After all the above treatments haven’t worked (plus others your doctor may suggest), the question of whether or not to have surgery may arise. There are a few surgeries that your doctor might consider. Two such operations are arthroscopy and arthroplasty.
A small tube about the size of a pen is inserted into the joint, and with a camera attached, the doctor can see inside the joint. Making other small incisions allows the doctor to smooth out the rough edges, remove damaged cartilage, or bone fragments from inside. Arthroscopy has limited uses and success rates.
Arthroplasty – Total joint replacement
The complete joint is taken out and replaced with a metal or plastic artificial joint. Pain is significantly reduced with this procedure but may need to be redone every 20 years or so because the artificial joint may wear out.
Some lifestyle changes can be made that can be helpful.
Exercise – low impact such as walking, biking, or swimming are options that increase endurance and muscle strength.
Weight Loss – if overweight or obese, even a small amount of weight loss can be beneficial.
Having a support system is important when dealing with the aspects of arthritis. Whether this is family or friends, joining a support group that focuses on arthritis can be beneficial as well.

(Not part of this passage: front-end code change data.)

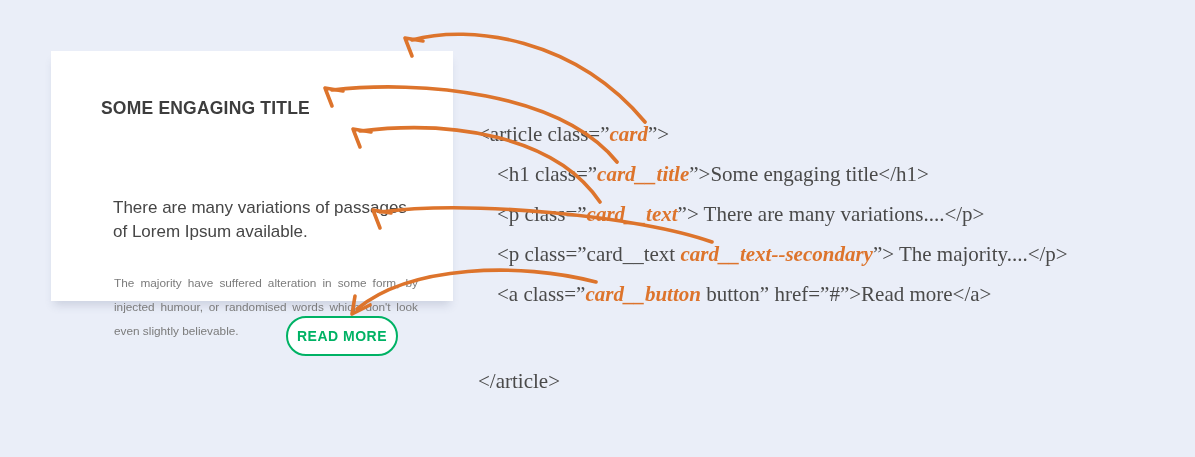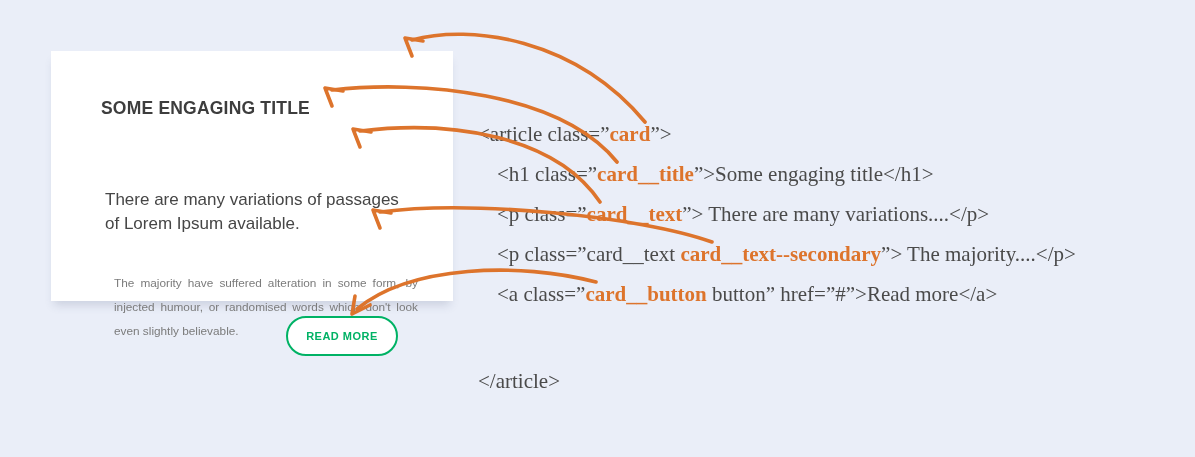--- a/index.html
+++ b/index.html
@@ -120,6 +120,7 @@
   .hl {
     color: #dd742c;
     font-weight: bold;
+    font-style: italic;
   }
 
   

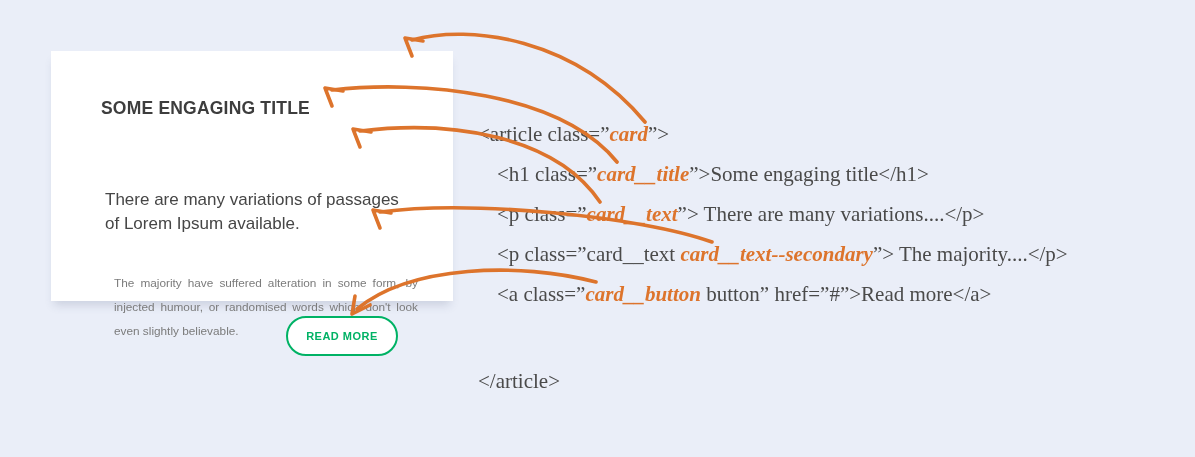--- a/index.html
+++ b/index.html
@@ -56,7 +56,7 @@
     top: 133px;
     left: 0;
     width: 308px;
-    margin: 4px;
+    margin: 12px;
     font-size: 17px;
     line-height: 24px;
     color: #464646;

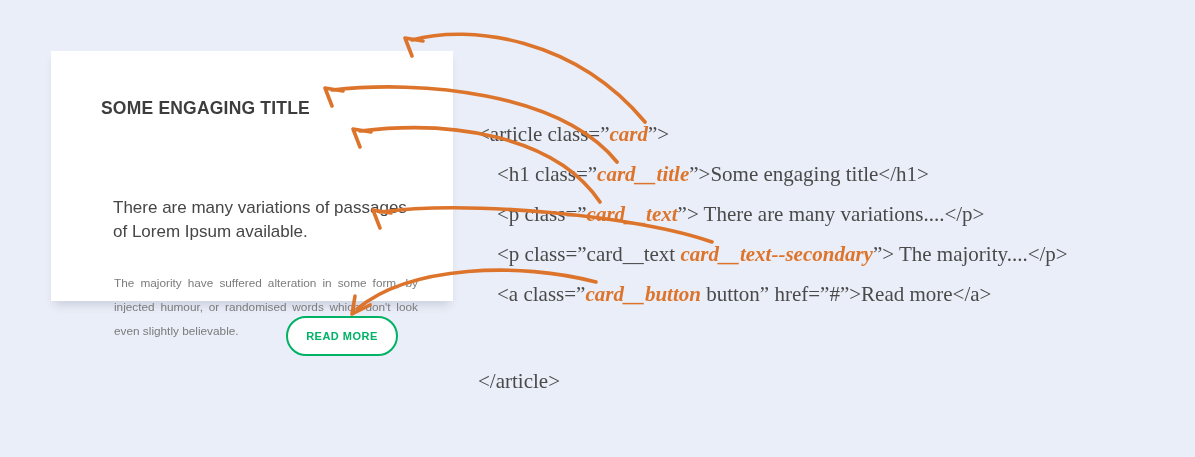--- a/index.html
+++ b/index.html
@@ -84,7 +84,7 @@
     border-radius: 21px;
     background: #ffffff;
     color: #00b265;
-    font-size: 11px;
+    font-size: 14px;
     font-weight: bold;
     letter-spacing: 0.5px;
     text-transform: uppercase;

Support groups enable you to meet with others that are dealing with the same things you are. You can talk openly and honestly about your feelings as well as offering your support to others. To find a support group by you, go to www.arthritis.org and look for a local group. They also have an online community that many find helpful.
Osteoarthritis vs. Rheumatoid Arthritis
Now that you know what Osteoarthritis is – how does that differ from Rheumatoid arthritis? An article I wrote entitled “About Arthritis and Rheumatism” goes into depth about Rheumatism.
Though there are some similarities that both osteoarthritis and rheumatoid arthritis share, they are caused by very different processes in the body.
- Osteoarthritis is the deterioration of the cartilage by wear and tear, whereas rheumatoid arthritis is a condition where the immune system attacks its own tissue.
- Both are progressive diseases in that they tend to worsen over time.
- Osteoarthritis can affect joints individually – rheumatoid arthritis is often seen symmetrically on both sides of the body- for example, both hands, both knees, etc.
- Neither can be cured but can be managed with medication, therapy, lifestyle changes, nutrition, and surgery.
Comparison Table – Osteoarthritis vs. Rheumatoid Arthritis
Below is a table that shows some of the differences and similarities between osteoarthritis and rheumatoid arthritis.
|Description||Degenerative Joint Disease – Occurs When the Cartilage That Protects and Cushions the Ends of the Bones Wears Down Over Time||Body’s Immune System Attacks Its Own Tissue, Including That of the Joints|
|Causes||Overuse and Wear and Tear||Environment and Genetic|
|Loss of Appetite||No||Yes|
Osteoarthritis and Rheumatoid arthritis come under the same wide umbrella of the general term “arthritis.” Whether you have or suspect you have osteoarthritis vs. rheumatoid arthritis, there is medical treatment available. Please don’t use this article as medical advice – it is intended for informational purposes only. It’s important that you consult a medical professional for a correct diagnosis. Once you have a correct diagnosis, you can, with your doctor, develop a treatment plan.